#### Your objective
Without pictures, retype the following entries exactly.

#### Data provided
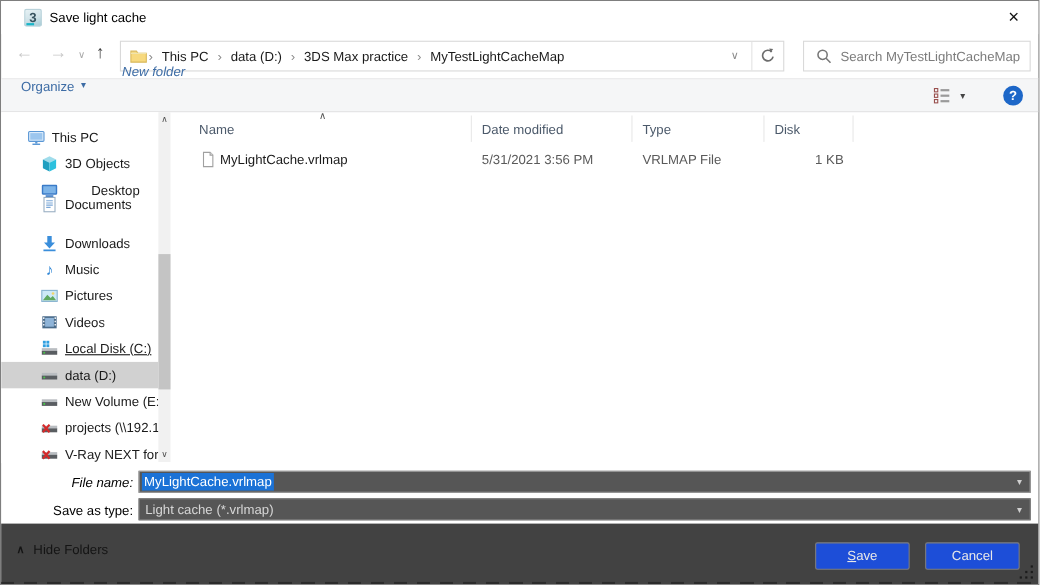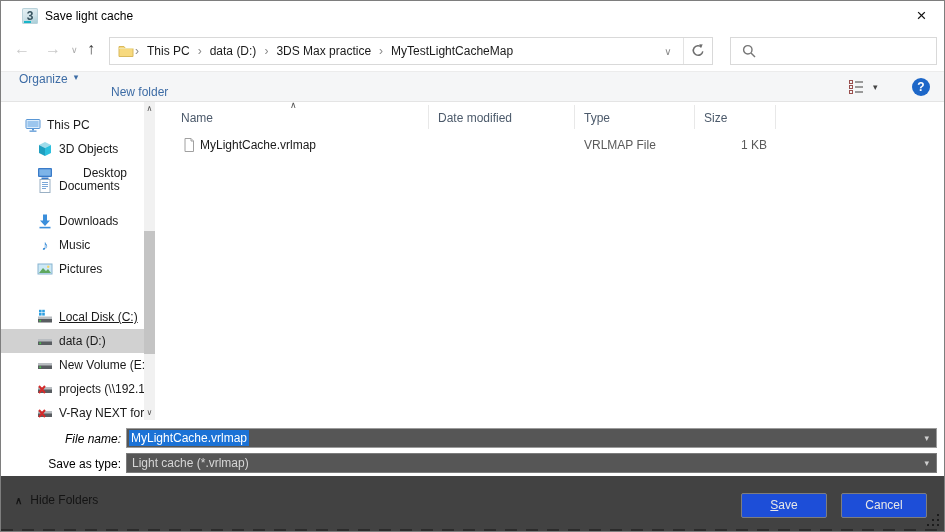--- a/index.html
+++ b/index.html
@@ -142,6 +142,7 @@
         <circle cx="5.8" cy="5.8" r="4.2" fill="none" stroke="#767676" stroke-width="1.4"></circle>
         <path d="M9 9 L13 13" stroke="#767676" stroke-width="1.4"></path>
       </svg>
+    <input type="text" placeholder="Search MyTestLightCacheMap" style="">
   </div>
 
   <div class="toolbar"></div>

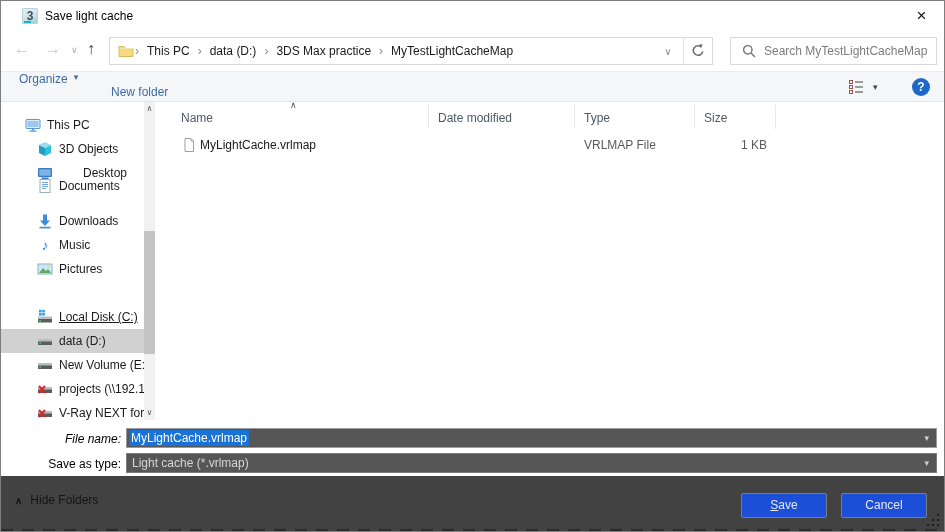--- a/index.html
+++ b/index.html
@@ -150,7 +150,7 @@
     <span>Organize</span>
     <span class="tb-caret">▾</span>
   </div>
-  <div class="tb-btn abs" style="left:104px;top:84px;">
+  <div class="tb-btn abs" style="left:104px;top:57px;font-style:italic;">
     <span>New folder</span>
   </div>
   <span class="view-icon" style="top:79px;">

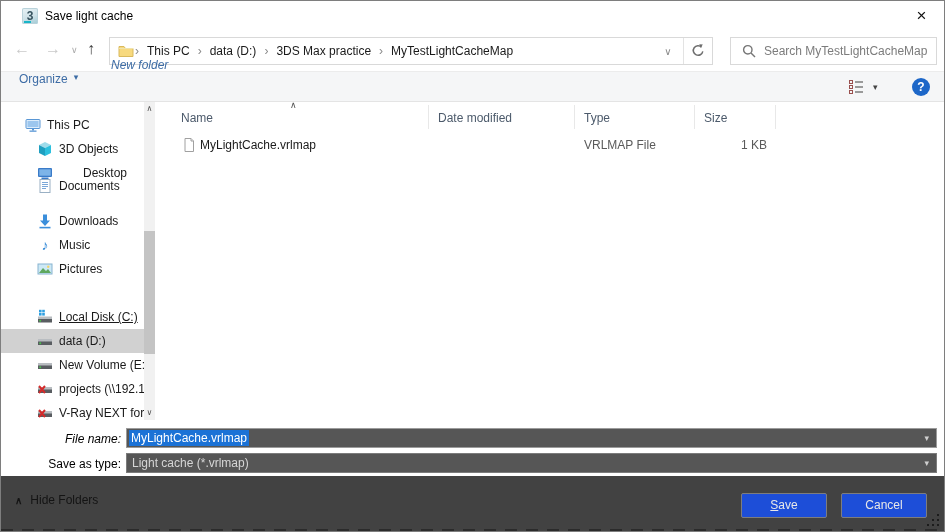--- a/index.html
+++ b/index.html
@@ -303,7 +303,7 @@
       <span>Type</span>
     </div>
   <div class="col-hdr" style="left:703px;width:66px;">
-      <span>Size</span>
+      <span>Disk</span>
     </div>
   <span class="col-sep" style="left:427px;"></span>
   <span class="col-sep" style="left:573px;"></span>

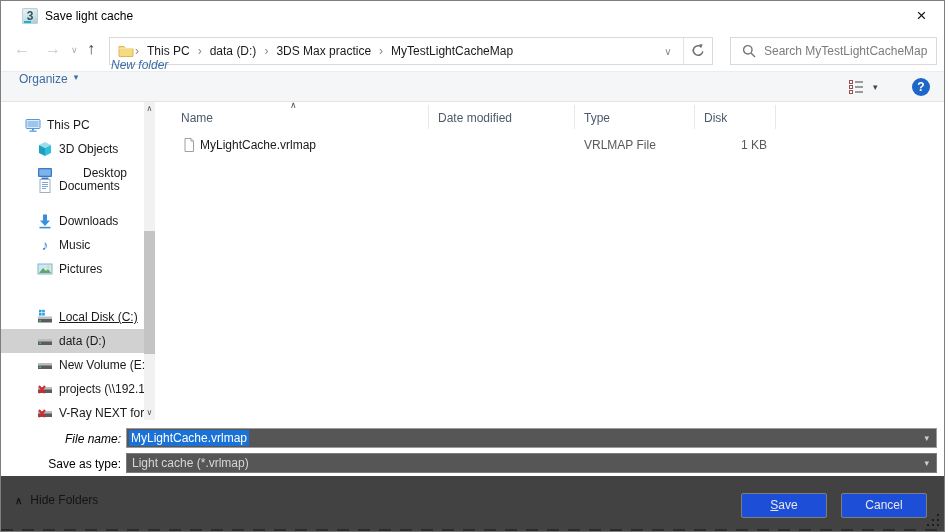--- a/index.html
+++ b/index.html
@@ -318,6 +318,7 @@
         </svg>
     </span>
     <span class="cell" style="left:199px;">MyLightCache.vrlmap</span>
+    <span class="cell dim" style="left:437px;">5/31/2021 3:56 PM</span>
     <span class="cell dim" style="left:583px;">VRLMAP File</span>
     <span class="cell dim" style="left:694px;width:72px;justify-content:flex-end;">1 KB</span>
   </div>

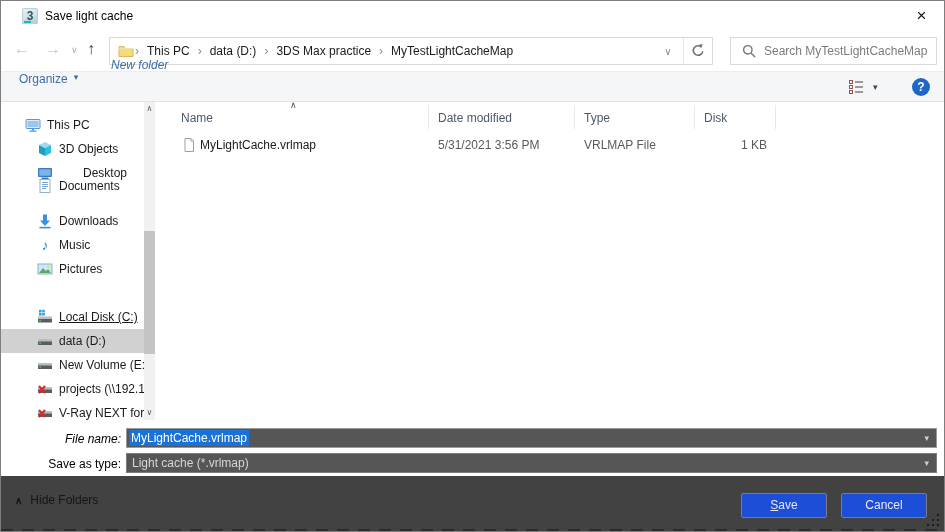--- a/index.html
+++ b/index.html
@@ -230,6 +230,16 @@
         </span>
       <span class="sb-label">Pictures</span>
     </div>
+    <div class="sb-item child" style="top:179px;">
+      <span class="sb-ico">
+          <svg width="16" height="16" viewBox="0 0 16 16">
+            <rect x="1.5" y="2.5" width="13" height="11" fill="#4a6b8a"></rect>
+            <rect x="4" y="4" width="8" height="8" fill="#8fb4d8"></rect>
+            <path d="M2.8 3.5v9M13.2 3.5v9" stroke="#fff" stroke-width="1.2" stroke-dasharray="1.5 1.5"></path>
+          </svg>
+        </span>
+      <span class="sb-label">Videos</span>
+    </div>
     <div class="sb-item child" style="top:203px;text-decoration:underline;">
       <span class="sb-ico">
           <svg width="16" height="16" viewBox="0 0 16 16">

#### Task answer
--- a/index.html
+++ b/index.html
@@ -142,6 +142,7 @@
         <circle cx="5.8" cy="5.8" r="4.2" fill="none" stroke="#767676" stroke-width="1.4"></circle>
         <path d="M9 9 L13 13" stroke="#767676" stroke-width="1.4"></path>
       </svg>
+    <input type="text" placeholder="Search MyTestLightCacheMap" style="">
   </div>
 
   <div class="toolbar"></div>

--- a/index.html
+++ b/index.html
@@ -150,7 +150,7 @@
     <span>Organize</span>
     <span class="tb-caret">▾</span>
   </div>
-  <div class="tb-btn abs" style="left:104px;top:84px;">
+  <div class="tb-btn abs" style="left:104px;top:57px;font-style:italic;">
     <span>New folder</span>
   </div>
   <span class="view-icon" style="top:79px;">

--- a/index.html
+++ b/index.html
@@ -303,7 +303,7 @@
       <span>Type</span>
     </div>
   <div class="col-hdr" style="left:703px;width:66px;">
-      <span>Size</span>
+      <span>Disk</span>
     </div>
   <span class="col-sep" style="left:427px;"></span>
   <span class="col-sep" style="left:573px;"></span>

--- a/index.html
+++ b/index.html
@@ -318,6 +318,7 @@
         </svg>
     </span>
     <span class="cell" style="left:199px;">MyLightCache.vrlmap</span>
+    <span class="cell dim" style="left:437px;">5/31/2021 3:56 PM</span>
     <span class="cell dim" style="left:583px;">VRLMAP File</span>
     <span class="cell dim" style="left:694px;width:72px;justify-content:flex-end;">1 KB</span>
   </div>

--- a/index.html
+++ b/index.html
@@ -230,6 +230,16 @@
         </span>
       <span class="sb-label">Pictures</span>
     </div>
+    <div class="sb-item child" style="top:179px;">
+      <span class="sb-ico">
+          <svg width="16" height="16" viewBox="0 0 16 16">
+            <rect x="1.5" y="2.5" width="13" height="11" fill="#4a6b8a"></rect>
+            <rect x="4" y="4" width="8" height="8" fill="#8fb4d8"></rect>
+            <path d="M2.8 3.5v9M13.2 3.5v9" stroke="#fff" stroke-width="1.2" stroke-dasharray="1.5 1.5"></path>
+          </svg>
+        </span>
+      <span class="sb-label">Videos</span>
+    </div>
     <div class="sb-item child" style="top:203px;text-decoration:underline;">
       <span class="sb-ico">
           <svg width="16" height="16" viewBox="0 0 16 16">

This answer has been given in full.